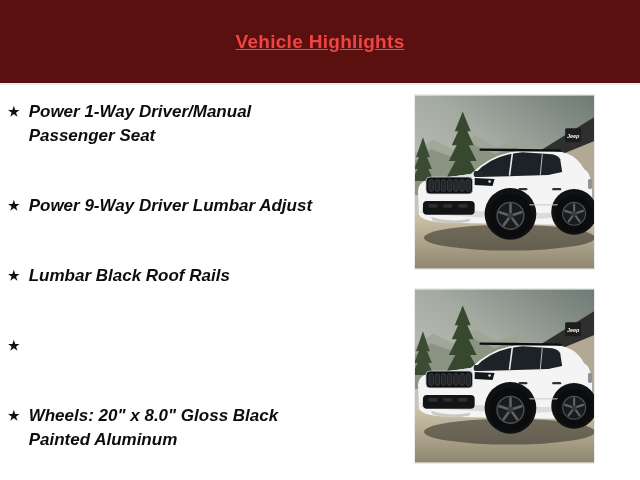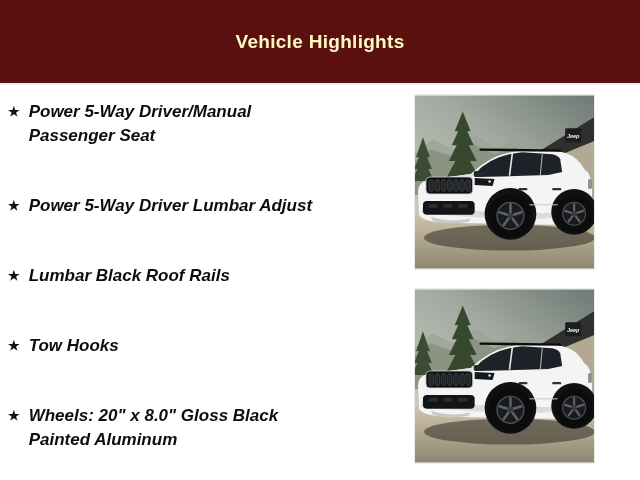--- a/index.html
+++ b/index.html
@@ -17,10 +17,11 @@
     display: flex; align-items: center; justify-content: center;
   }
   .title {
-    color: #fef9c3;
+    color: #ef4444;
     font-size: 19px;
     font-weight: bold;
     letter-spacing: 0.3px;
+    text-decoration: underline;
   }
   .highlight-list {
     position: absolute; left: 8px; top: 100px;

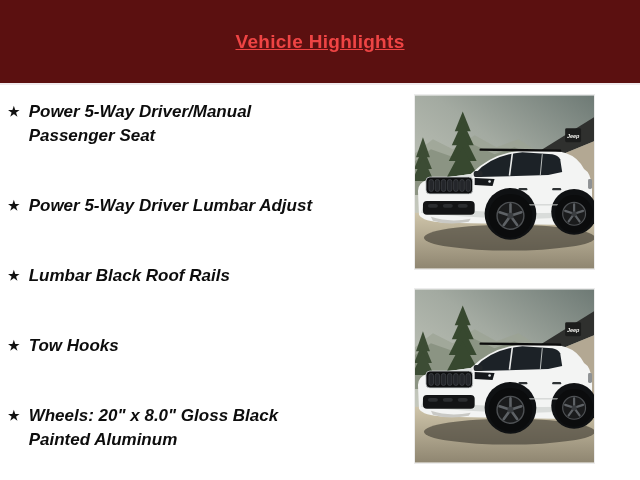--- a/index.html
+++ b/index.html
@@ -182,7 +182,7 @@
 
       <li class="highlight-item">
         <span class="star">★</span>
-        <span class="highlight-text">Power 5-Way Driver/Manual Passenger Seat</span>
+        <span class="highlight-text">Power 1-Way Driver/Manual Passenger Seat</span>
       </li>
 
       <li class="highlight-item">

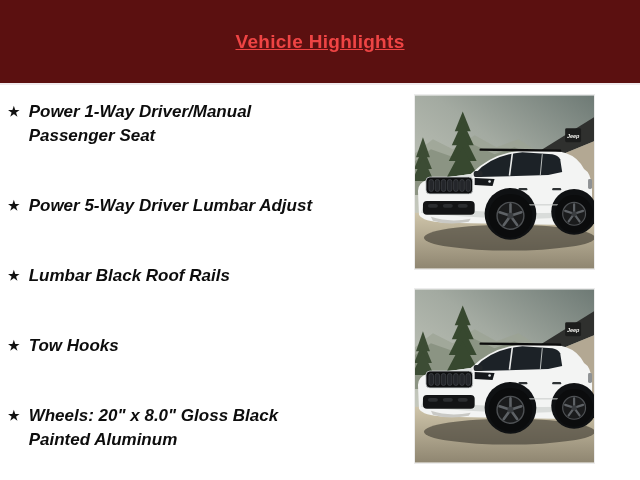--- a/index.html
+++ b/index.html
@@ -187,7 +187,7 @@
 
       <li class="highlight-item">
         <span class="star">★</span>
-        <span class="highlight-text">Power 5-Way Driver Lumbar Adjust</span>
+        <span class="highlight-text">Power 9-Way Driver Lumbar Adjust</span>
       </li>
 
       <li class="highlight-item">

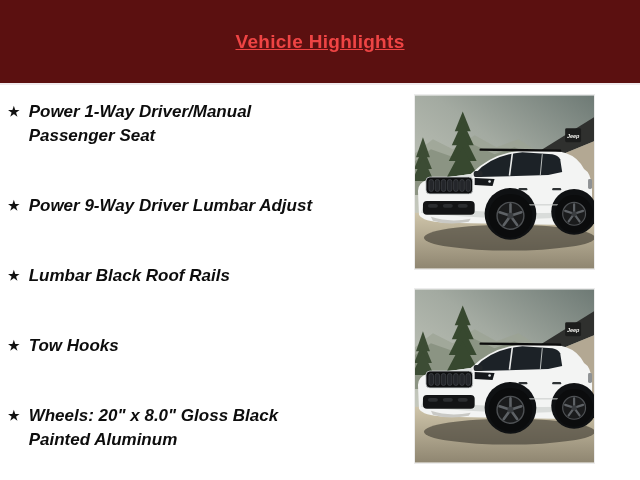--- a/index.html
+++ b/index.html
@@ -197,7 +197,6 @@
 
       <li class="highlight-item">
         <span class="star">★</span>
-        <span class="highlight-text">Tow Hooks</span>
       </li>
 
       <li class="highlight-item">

::::

▶ _What you should do_: Search the entries for "Adjust" and copy out each line that has it.

▶ _Task output_:
-        <span class="highlight-text">Power 5-Way Driver Lumbar Adjust</span>
+        <span class="highlight-text">Power 9-Way Driver Lumbar Adjust</span>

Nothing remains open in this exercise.